Methylation in tissue samples from patients with colorectal cancer. Methylation of four genes in tissue samples. Methylation levels of each gene were measured by qMSP in samples from normal tissue (Norm), non-tumor adjacent tissue (NAT), and tumor tissue (Tumor). (a) Ct values for each gene in different samples. (b) Methylation level represent by ratio to the reference gene ACTB. Data are mean±SD. *P<0.05, **P<0.01, ***P<0.001

J Cancer Image (Click on the image to enlarge.)
 Fig 2 

Methylation of four genes in stool samples from patients with and without colorectal cancer. Methylation levels of each gene were measured by qMSP in (a) 41 samples of (CRC), 37 of adenoma (Ade), and 152 of normal (Norm) stool. The intersection of each gene detected in (b) adenoma or (c) CRC samples. Data are mean±SD. *P<0.05, ***P<0.001

J Cancer Image (Click on the image to enlarge.)

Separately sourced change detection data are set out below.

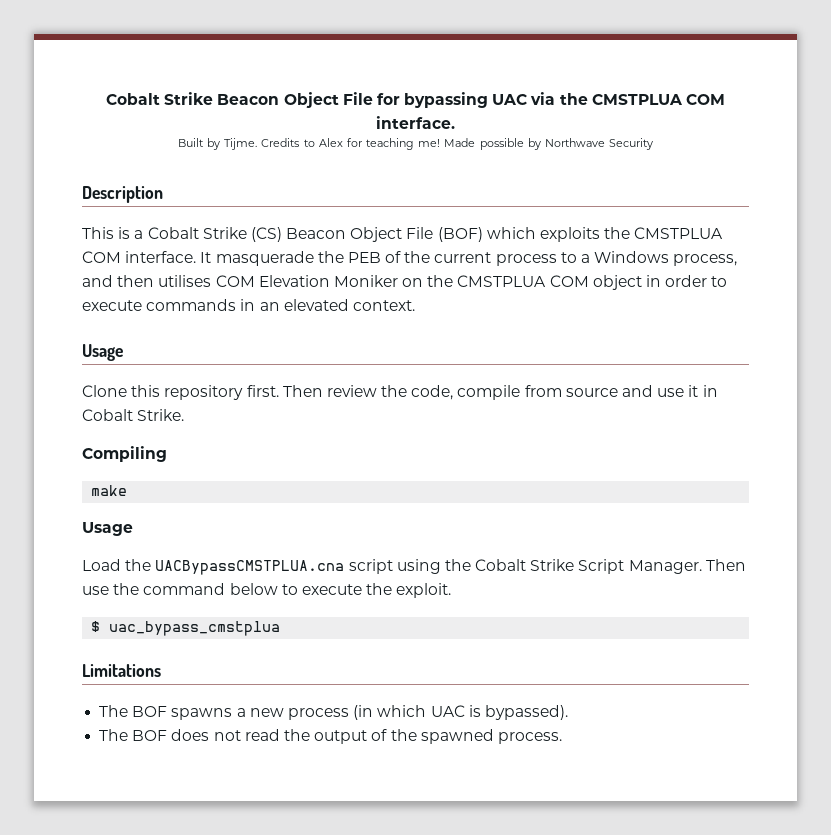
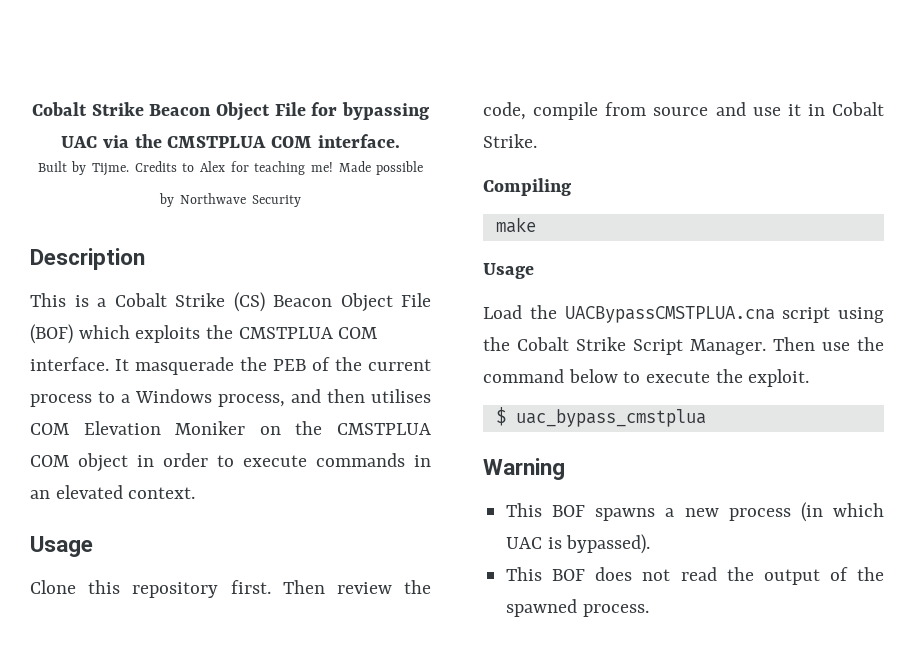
[82,664,161,677] [99,705,129,717] Limitations // The -> [483,458,565,480] [506,503,543,517] Warning // This
[99,729,129,741] The -> [506,567,543,581] This

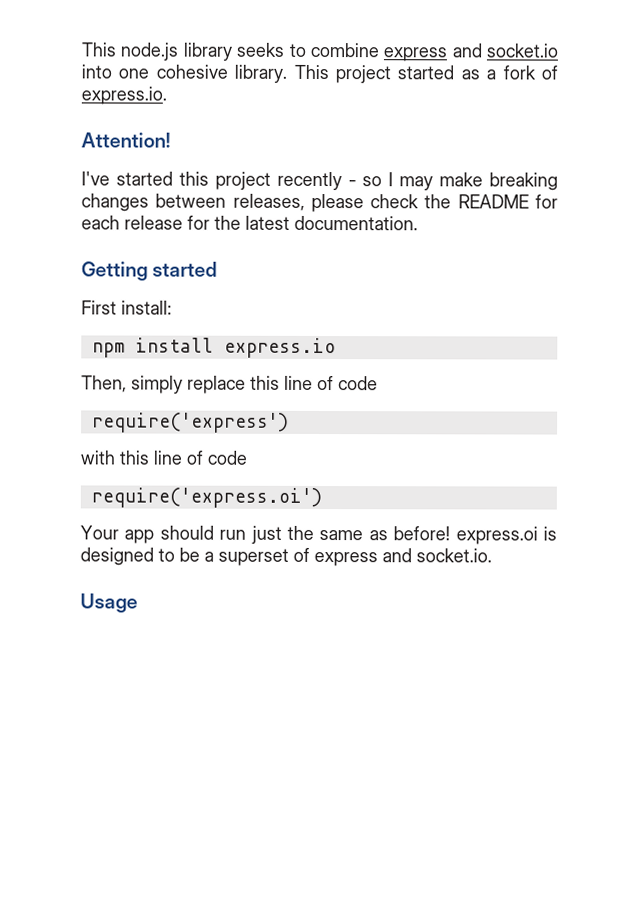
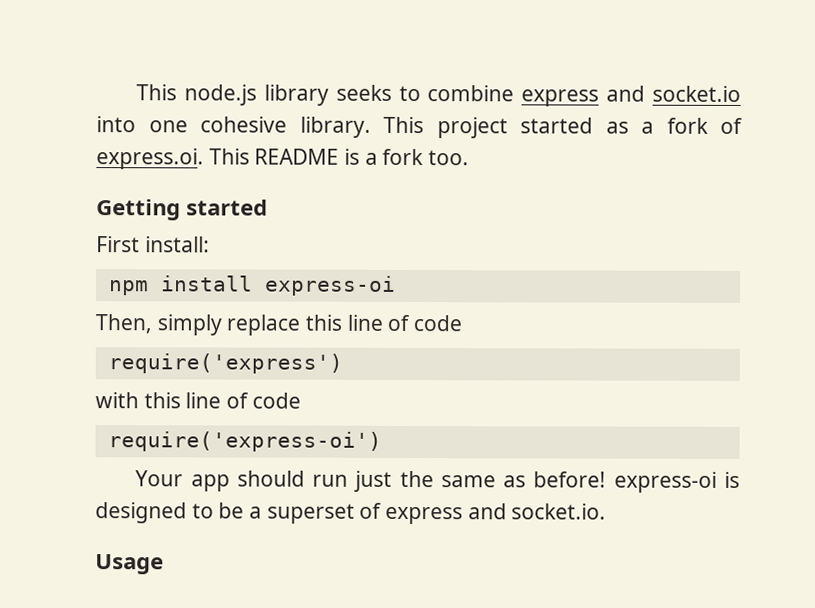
[81,86,167,105] [81,132,171,148] [81,171,558,191] [81,193,558,213] [81,215,418,231] express.io. // Attention! // I've started this project recently - so I may make breaking changes between releases, please check the README for each release for the latest documentation. -> [96,148,470,170] express.oi. This README is a fork too.
[223,337,336,359] express.io -> [264,275,396,296] express-oi
[90,487,322,509] require('express.oi') -> [107,431,382,452] require('express-oi')
[455,526,538,545] express.oi -> [613,471,717,493] express-oi

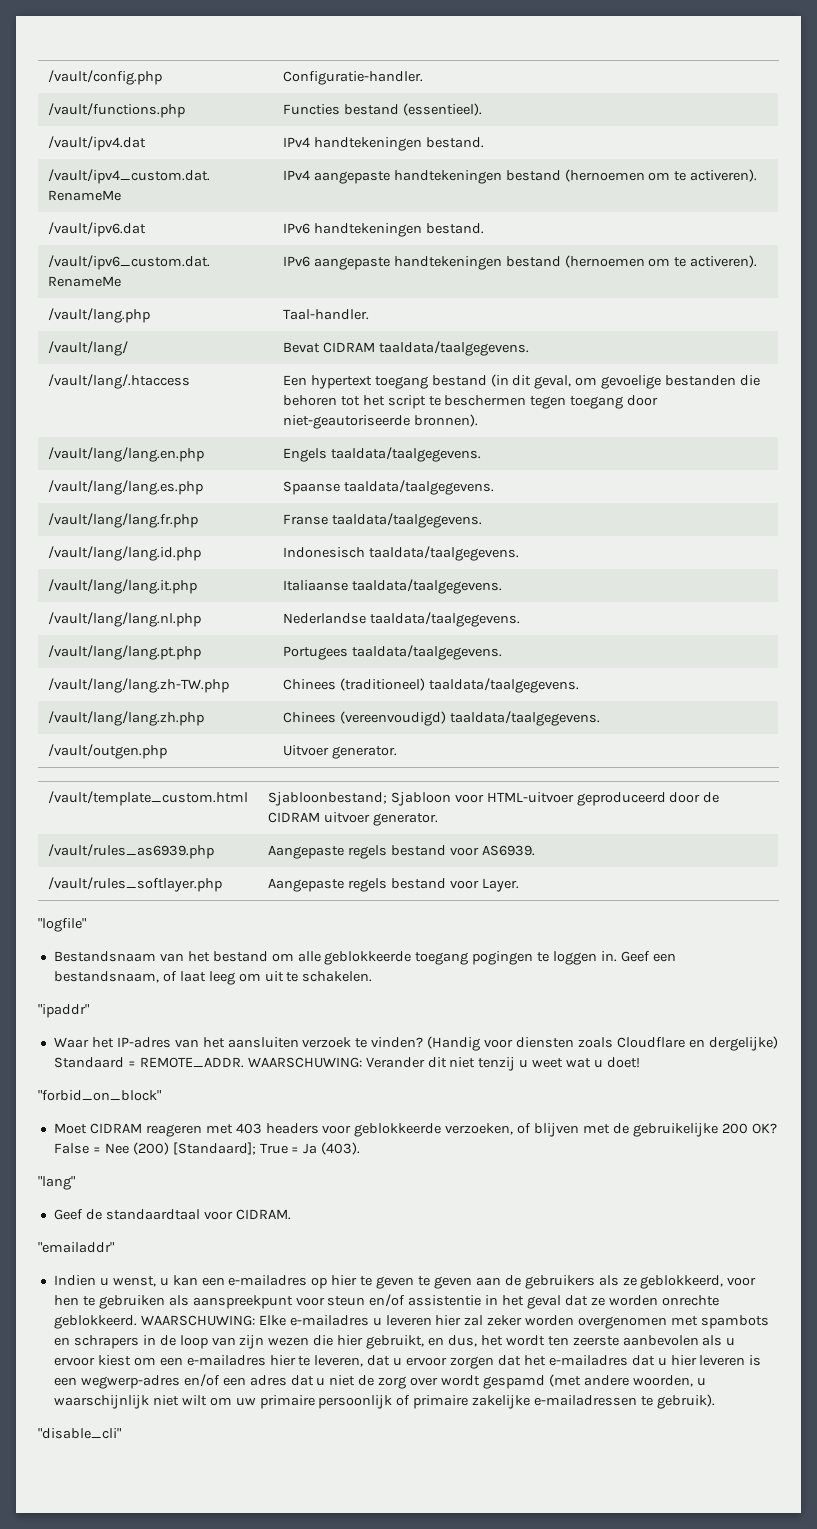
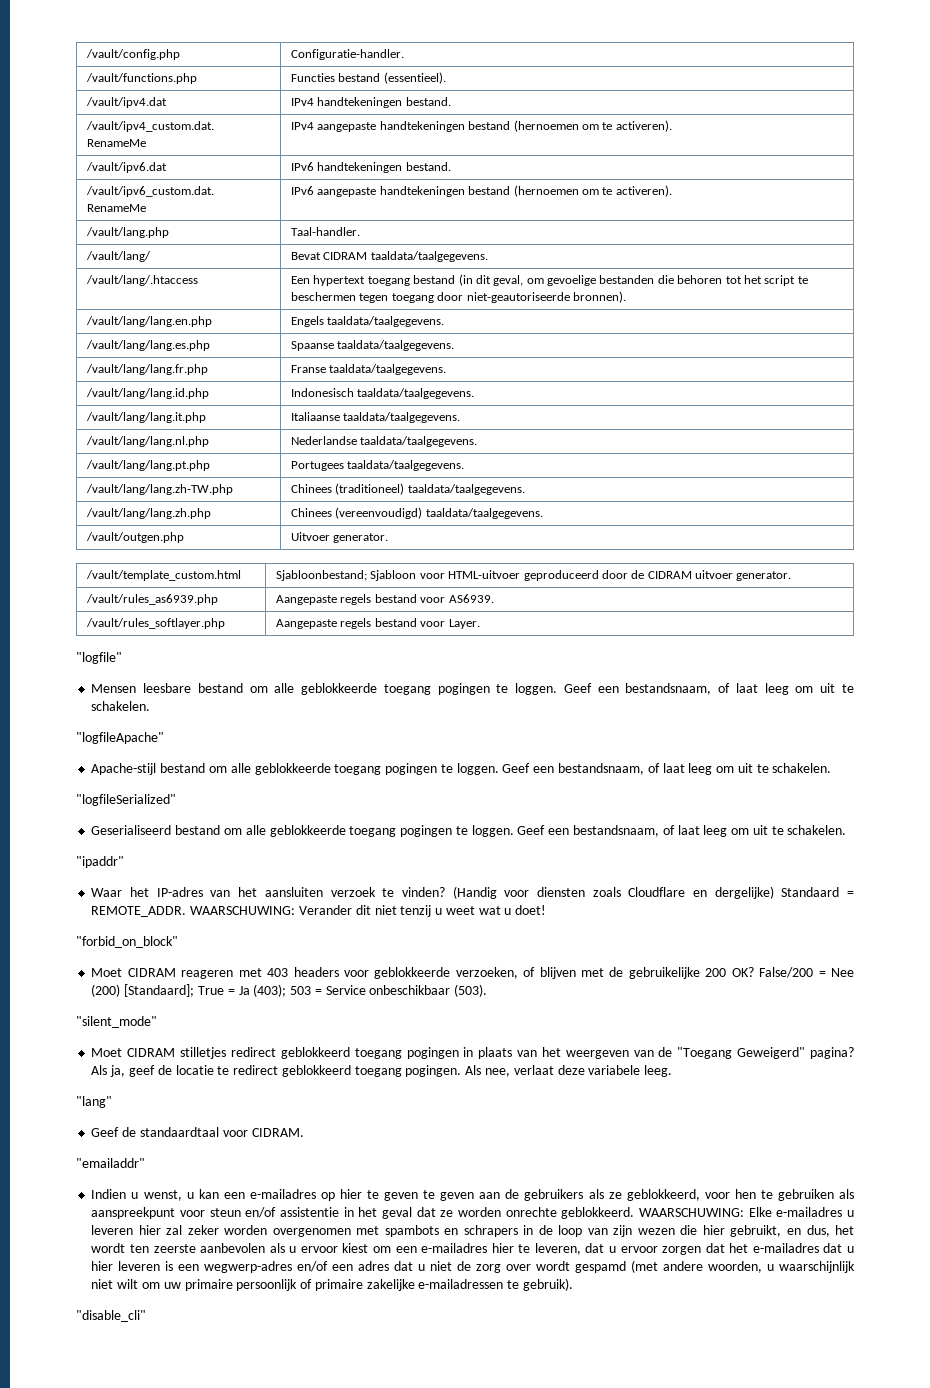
[53,951,618,965] Bestandsnaam van het bestand om alle geblokkeerde toegang pogingen te loggen in. -> [91,683,855,695] [91,701,151,711] [76,732,164,744] [91,763,832,775] [76,794,176,806] [91,825,514,837] Mensen leesbare bestand om alle geblokkeerde toegang pogingen te loggen. Geef een bestandsnaam, of laat leeg om uit te schakelen. // "logfileApache" // Apache-stijl bestand om alle geblokkeerde toegang pogingen te loggen. Geef een bestandsnaam, of laat leeg om uit te schakelen. // "logfileSerialized" // Geserialiseerd bestand om alle geblokkeerde toegang pogingen te loggen.
[53,1143,89,1154] False -> [759,967,814,978] False/200
[321,1142,361,1155] (403). -> [253,984,488,997] [76,1016,157,1028] [91,1047,855,1059] [91,1065,673,1077] (403); 503 = Service onbeschikbaar (503). // "silent_mode" // Moet CIDRAM stilletjes redirect geblokkeerd toegang pogingen in plaats van het weergeven van de "Toegang Geweigerd" pagina? Als ja, geef de locatie te redirect geblokkeerd toegang pogingen. Als nee, verlaat deze variabele leeg.

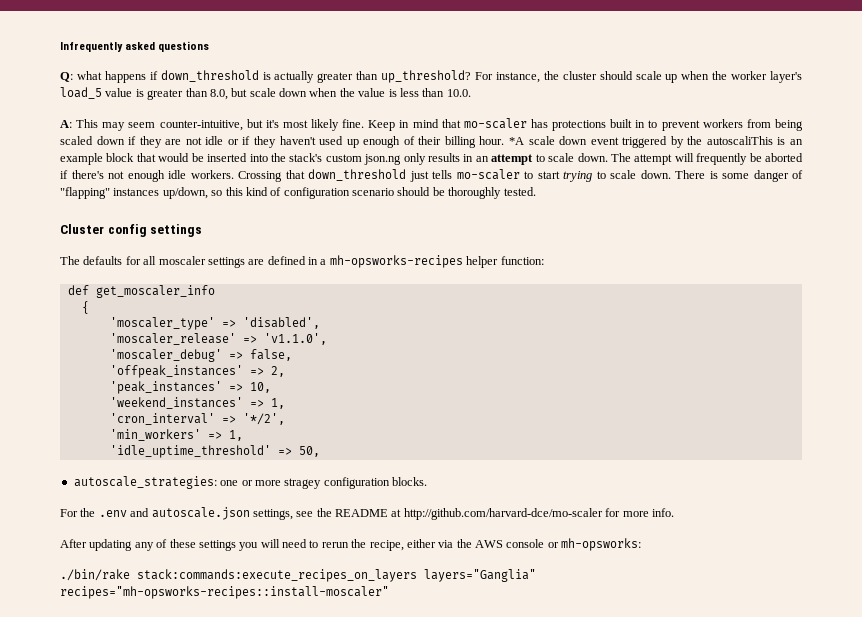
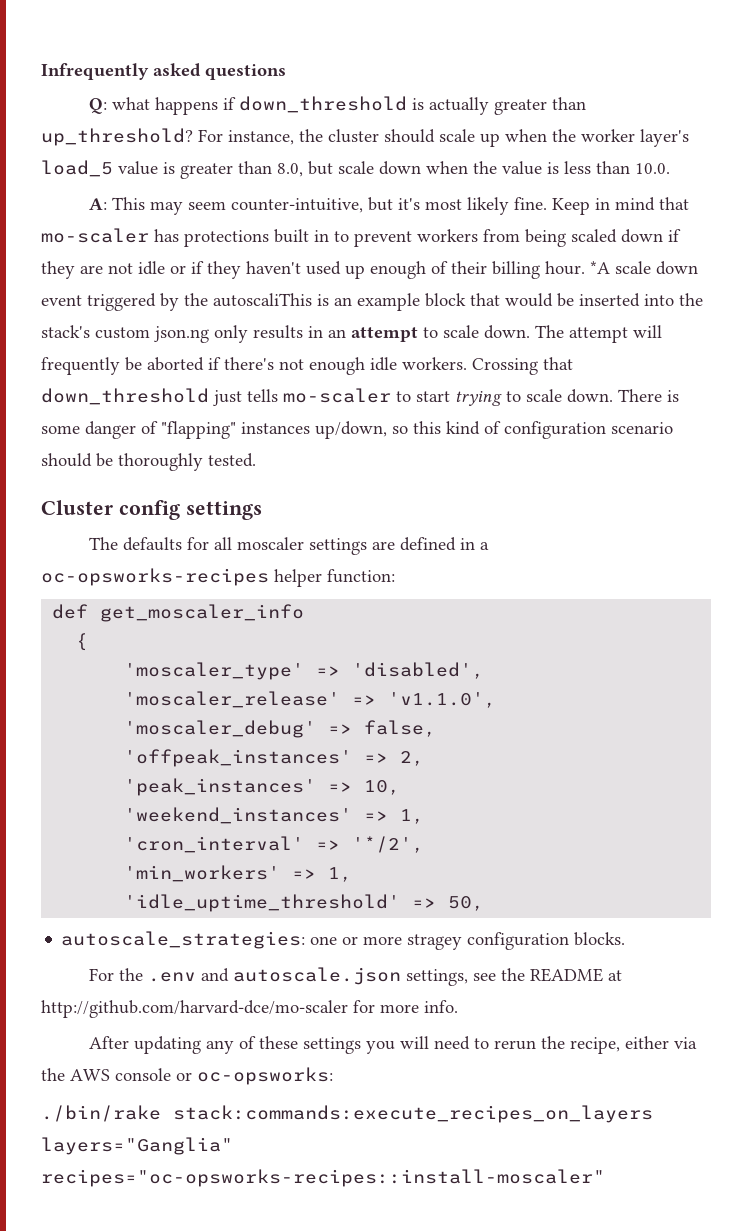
[329,255,463,268] mh-opsworks-recipes -> [41,568,269,586] oc-opsworks-recipes
[561,538,642,551] mh-opsworks: -> [197,1067,333,1085] oc-opsworks:
[60,586,389,599] recipes="mh-opsworks-recipes::install-moscaler" -> [41,1169,605,1187] recipes="oc-opsworks-recipes::install-moscaler"

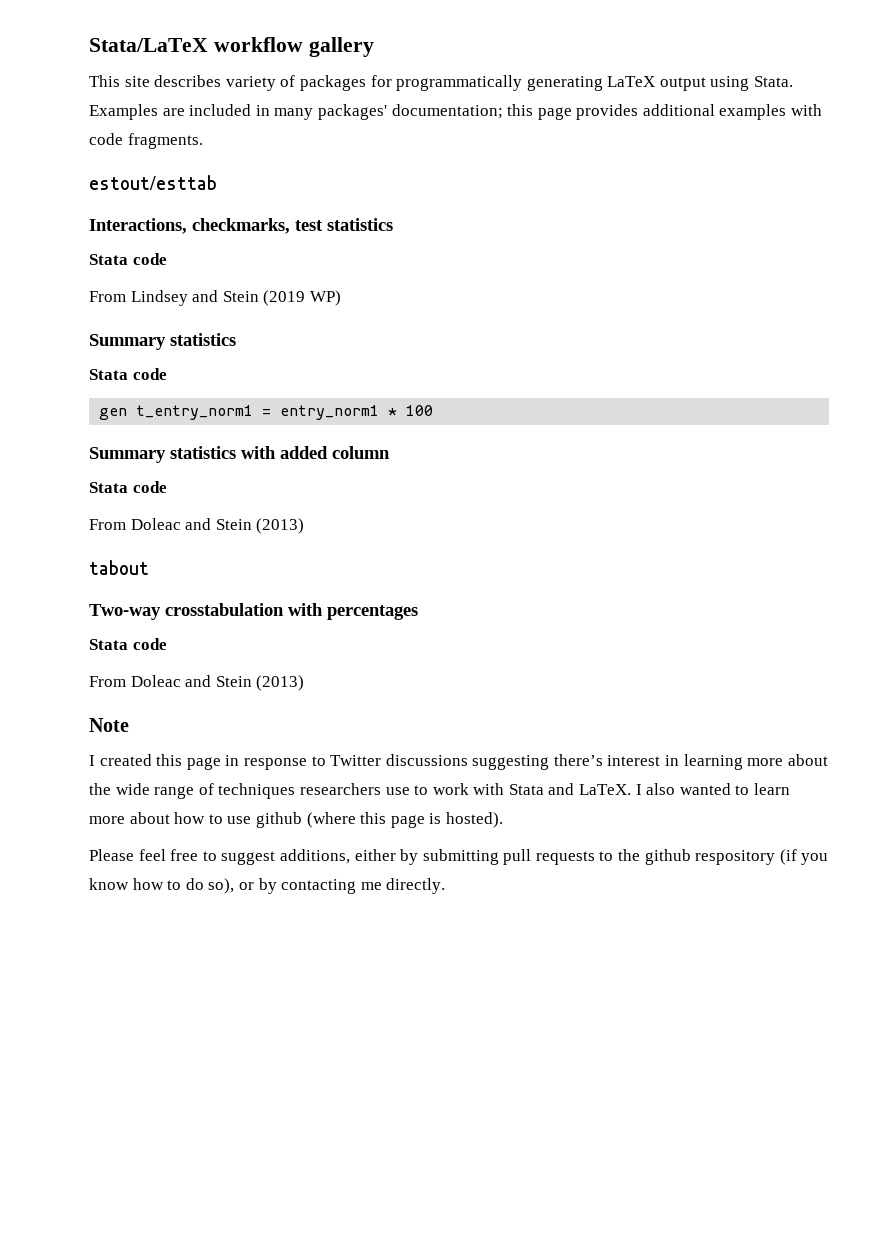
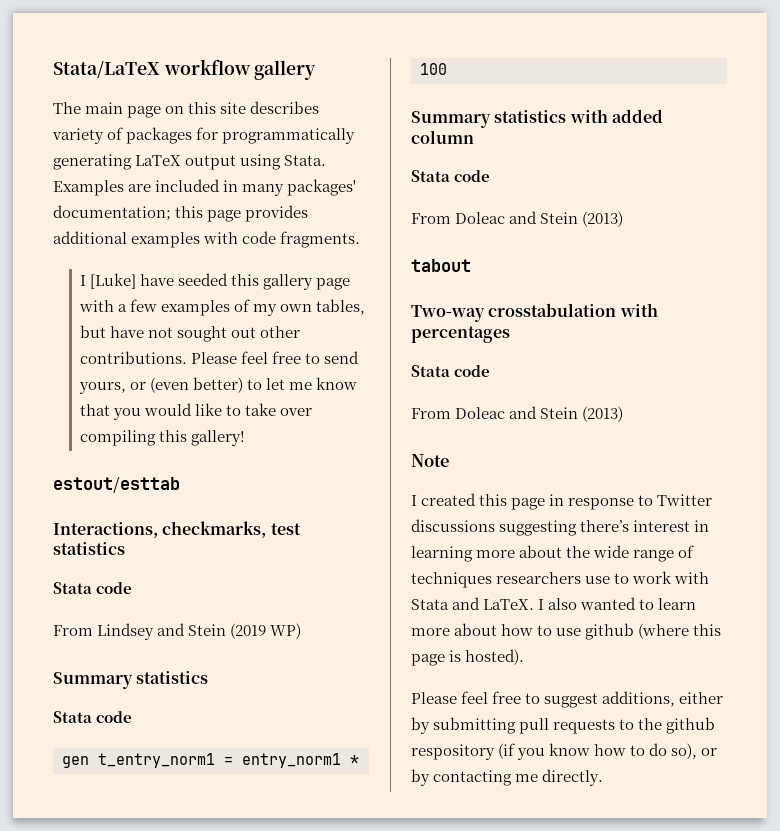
[89,75,120,87] This -> [53,102,217,118] The main page on this
(203, 141) none -> [79,273,351,290] [78,299,366,316] [79,325,301,342] [79,351,360,364] [78,377,358,394] [79,403,313,420] [79,430,245,446] // I [Luke] have seeded this gallery page with a few examples of my own tables, but have not sought out other contributions. Please feel free to send yours, or (even better) to let me know that you would like to take over compiling this gallery!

We then used these models with the testing cohort; the resulting ROC curve is shown in Figure 3b. The detection performance was still higher with the combined models, and the Combined 3 model performed similarly to the Combined 4 model. The effect of the Combined 4 model in Figure 3c showed that BMP3 had relative low slope and huge confidential intervals. Compared to the Combined 4 and Combined 3 models (Figure 3d), models for SEPT9, NDRG4, and SDC2 had very similar coefficients, but BMP3 had a coefficient close to zero. All these results indicated that the combination of SEPT9, NDRG4, and SDC2 methylation levels was sufficient for effective detection of CRC and adenoma.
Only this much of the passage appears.